Dönem 12 Eylül generallerinin tek sözlerinin "kanun" gücünde olduğu dönem...
Ama bir Bayındırlık Bakanı var ki; pırıl pırıl...
Herkes onun dürüstlüğünü övüyor...
Güzel ahlâkından söz ediyor...
Bir iki gün kendisine ulaşamıyorum...
Öğreniyorum ki özel kalemi geldiğimi haber bile vermemiş..
Ve bir sabah...
Bakan'ın odasına gireceği ön salonda adeta kamp kuruyorum...
Ne pahasına olursa olsun görüşeceğim...
Ve...
Bakan odasına girerken gençliğin ve çevikliğin verdiği hızla makama dalıyorum...
"Tutun, anarşist!" falan diye bağırıyorlar...
Bakan Bey; iyi niyetli, hak arayan bir vatandaş olduğumu bakışlarımdan ve nefes alışımdan anlıyor...

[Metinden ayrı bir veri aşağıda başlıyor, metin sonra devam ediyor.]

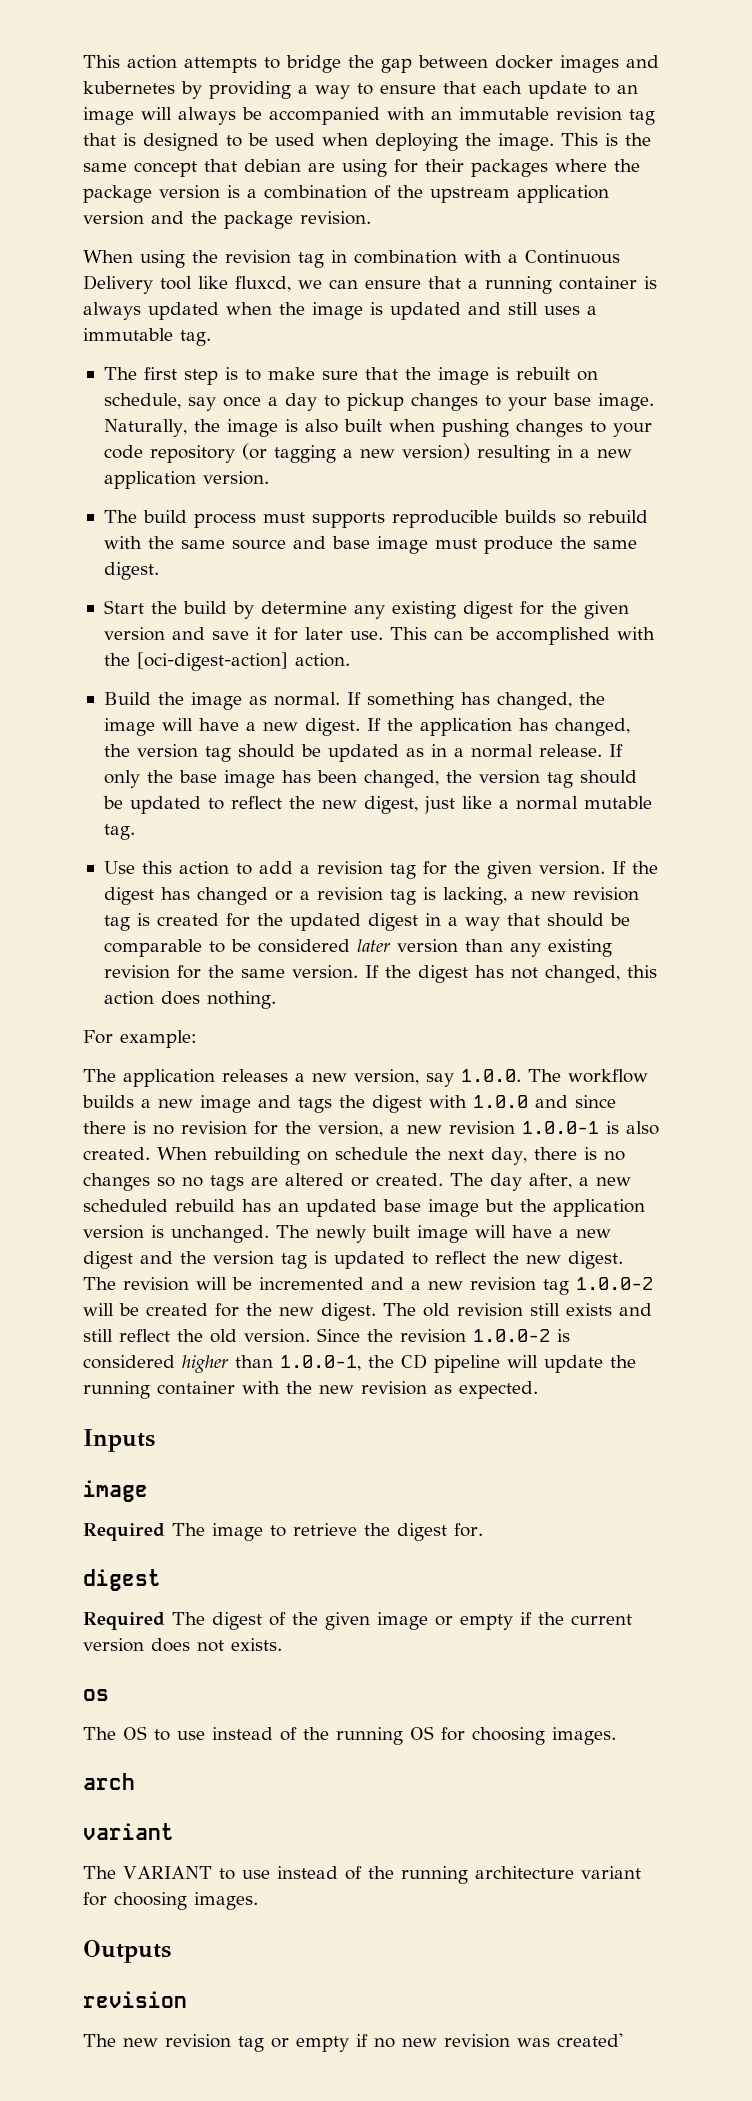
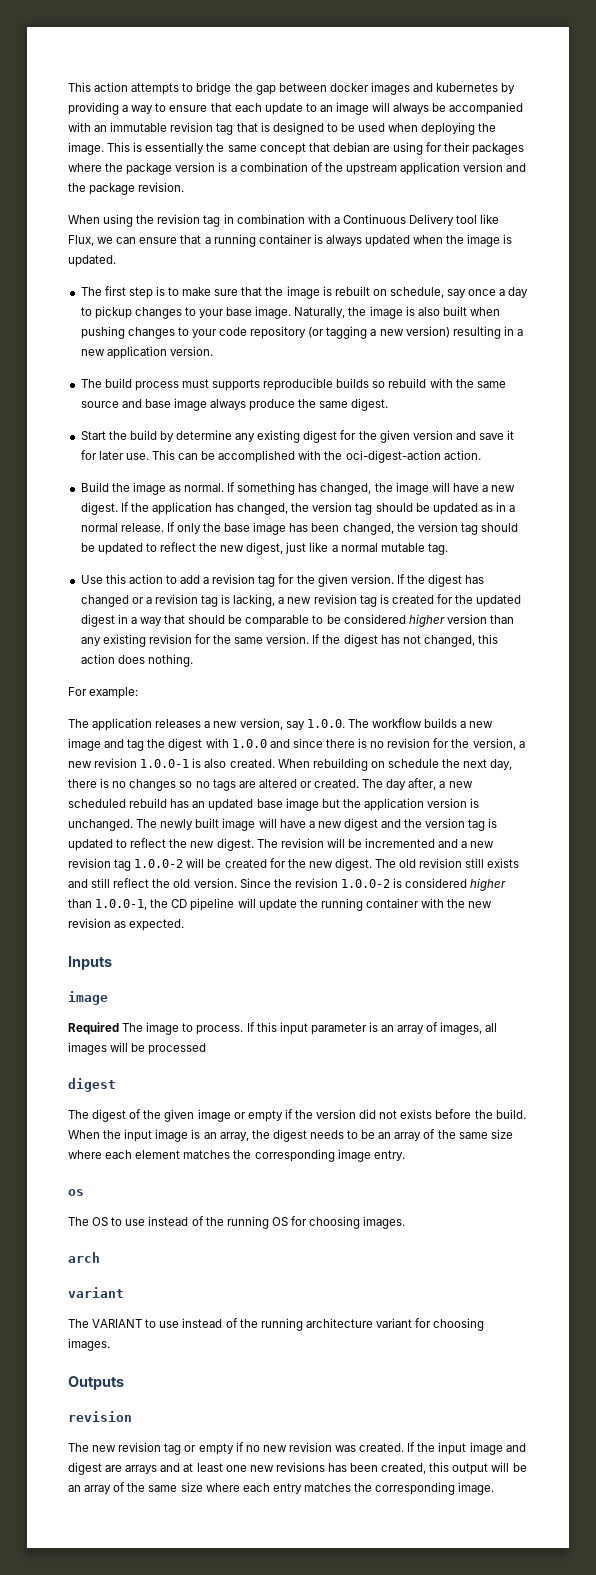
(618, 139) none -> [145,142,205,154] essentially
[235,276,291,292] fluxcd, -> [68,235,94,246] Flux,
[390,302,597,320] [83,328,211,346] updated and still uses a immutable tag. -> [68,255,116,267] updated.
[434,538,477,549] must -> [210,399,247,410] always
[136,652,288,671] [oci-digest-action] -> [345,450,441,463] oci-digest-action
[356,939,391,952] later -> [408,614,445,627] higher
[298,1097,332,1113] tags -> [127,739,145,751] tag
[293,1523,483,1541] retrieve the digest for. -> [196,1022,498,1035] [68,1042,207,1055] process. If this input parameter is an array of images, all images will be processed
[83,1612,165,1630] Required -> (116, 1085) none
[571,1614,632,1625] [83,1638,282,1652] current version does not exists. -> [316,1109,526,1119] [68,1129,513,1142] [68,1149,405,1162] version did not exists before the build. When the input image is an array, the digest needs to be an array of the same size where each element matches the corresponding image entry.
[557,2033,623,2047] created' -> [359,1442,526,1455] [68,1462,527,1475] [68,1482,495,1495] created. If the input image and digest are arrays and at least one new revisions has been created, this output will be an array of the same size where each entry matches the corresponding image.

"Bırakın" diyor nazikçe...
Kapılar kapanıyor...
Çay ısmarlanıyor...
Ve durum anlatılıyor...
Bakan Bey dosyayı istiyor...
İncelerken hiç renk vermiyor...
Bir süre sonra başını kaldırıyor:
"Haklısın oğlum" diyor... "Yetkimi kullanıp bu ihaleyi bozduracağım ama göreceksin ki yine aynı firmaya verecekler işi... Çünkü bunları buna alıştırmışlar..."
Kim alıştırmış bunları, bunlara (yolsuzluklara, soysuzluklara)?..

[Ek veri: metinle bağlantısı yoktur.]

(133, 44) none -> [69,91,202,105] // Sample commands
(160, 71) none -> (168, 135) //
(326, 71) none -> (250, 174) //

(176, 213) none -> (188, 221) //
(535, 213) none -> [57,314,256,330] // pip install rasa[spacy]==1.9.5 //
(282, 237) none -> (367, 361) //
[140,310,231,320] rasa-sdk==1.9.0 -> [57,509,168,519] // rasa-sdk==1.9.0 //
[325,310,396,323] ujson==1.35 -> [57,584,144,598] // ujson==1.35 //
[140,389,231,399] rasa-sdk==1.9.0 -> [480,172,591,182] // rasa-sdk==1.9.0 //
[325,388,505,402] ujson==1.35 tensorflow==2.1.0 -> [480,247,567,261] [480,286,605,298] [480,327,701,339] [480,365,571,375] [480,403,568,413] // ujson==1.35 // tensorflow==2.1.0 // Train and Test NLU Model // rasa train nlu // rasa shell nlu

"1980 öncesinin Siyasi kadroları" elbette...
Şimdi neredeyse asmak istediğimiz Kenan Evren'in hemen her gece TV ekranında aşağıladığı siyasi kadrolar...
Pekiii...
Bu "Asil Bakan" kim mi?..
Söyleyeyim...
Dönemin Bayındırlık Bakanı Hasan Tahsin Önalp...
Tertemiz...
Pırıl pırıl...
Özel sektörün en büyüklerinin kendisiyle çalışmak için sıraya girdikleri ama o dönemde Devlet'i tercih eden mütevazı yurtsever...

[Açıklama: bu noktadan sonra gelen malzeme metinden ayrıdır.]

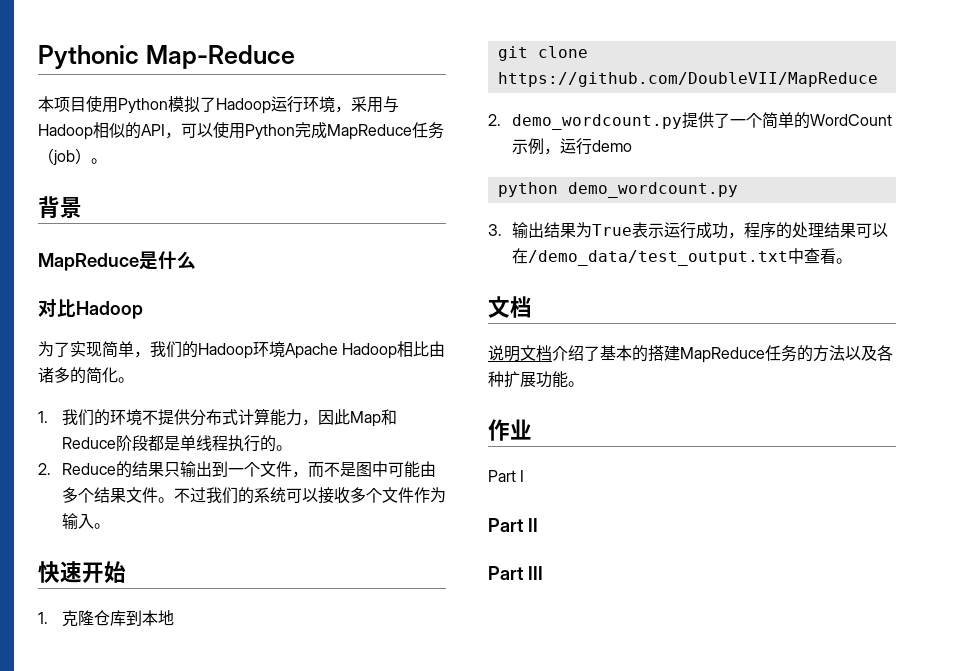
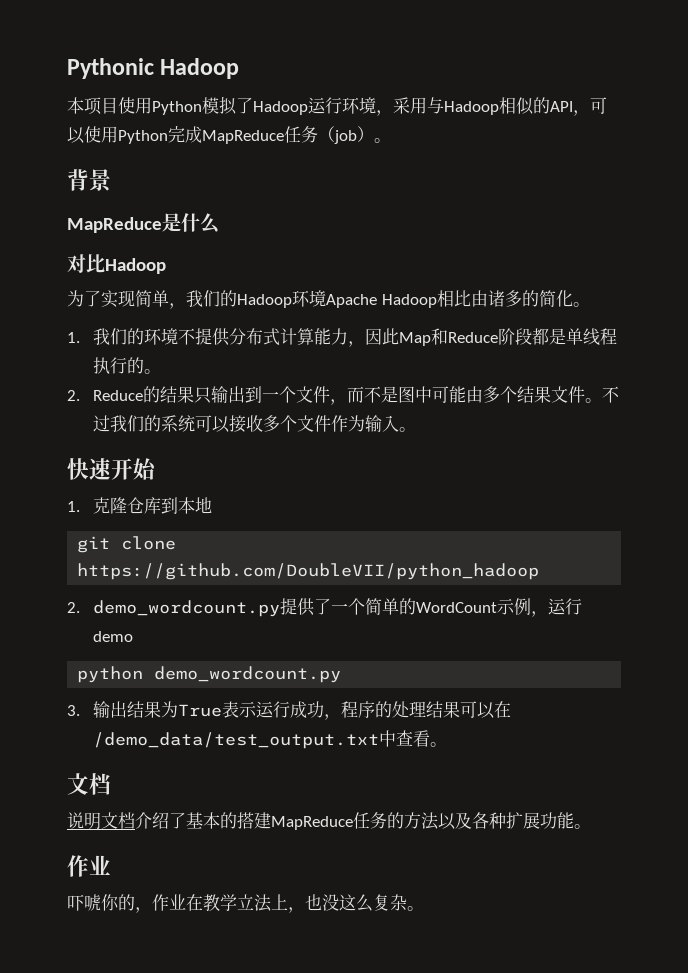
[145,45,295,69] Map-Reduce -> [160,58,240,79] Hadoop
[497,72,878,87] https://github.com/DoubleVII/MapReduce -> [77,563,540,580] https://github.com/DoubleVII/python_hadoop
[488,470,525,482] [488,518,538,532] [488,566,543,580] Part I // Part II // Part III -> [67,894,424,913] 吓唬你的，作业在教学立法上，也没这么复杂。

Savcıların yapacakları bir tek iş
var: Korza, Başak Matbacılık, DMO YSK'nın bütün yetkilileri ve ihale için 12 milyon liraya yakın "Yapılabilirlik" fiyatı çıkaran heyet üyelerini tutuklanmaları talebiyle mahkemeye sevk etmek... Etmezlerse ne mi olur?.. Gazeteci ve generalleri isimsiz ihbar mektuplarıyla tutuklatan bu yargı için söylenebilecek her türlü kötü söz haklılık kazanır... |
Bakan Bey sözünü tutuyor...
İhale iptal ediliyor...
Ama...
Aynen dediği gibi oluyor...
İhale yenileniyor...
Biz eski fiyatımızın da altına iniyoruz...
Ancak...
Rakibimiz bu kez bizim o indiğimiz fiyattan bile % 10 daha düşük fiyat teklif ediyor...
Ve ihaleyi bu kez bileğinin hakkıyla kazanıyor...
Aslında...
Kazanan Devlet oluyor...
Yetim hakkını yedirmiyoruz...
Siyasi iktidarlar döneminde çeteleşmiş ve generallerin de bir türlü bellerini kırılamadığı çetelerin yönettiği o ihale sisteminde "kara listeye" alınma pahasına...
Şimdi Gazete HT'nin ortaya çıkardığı yolsuzluğa bakıyorum da...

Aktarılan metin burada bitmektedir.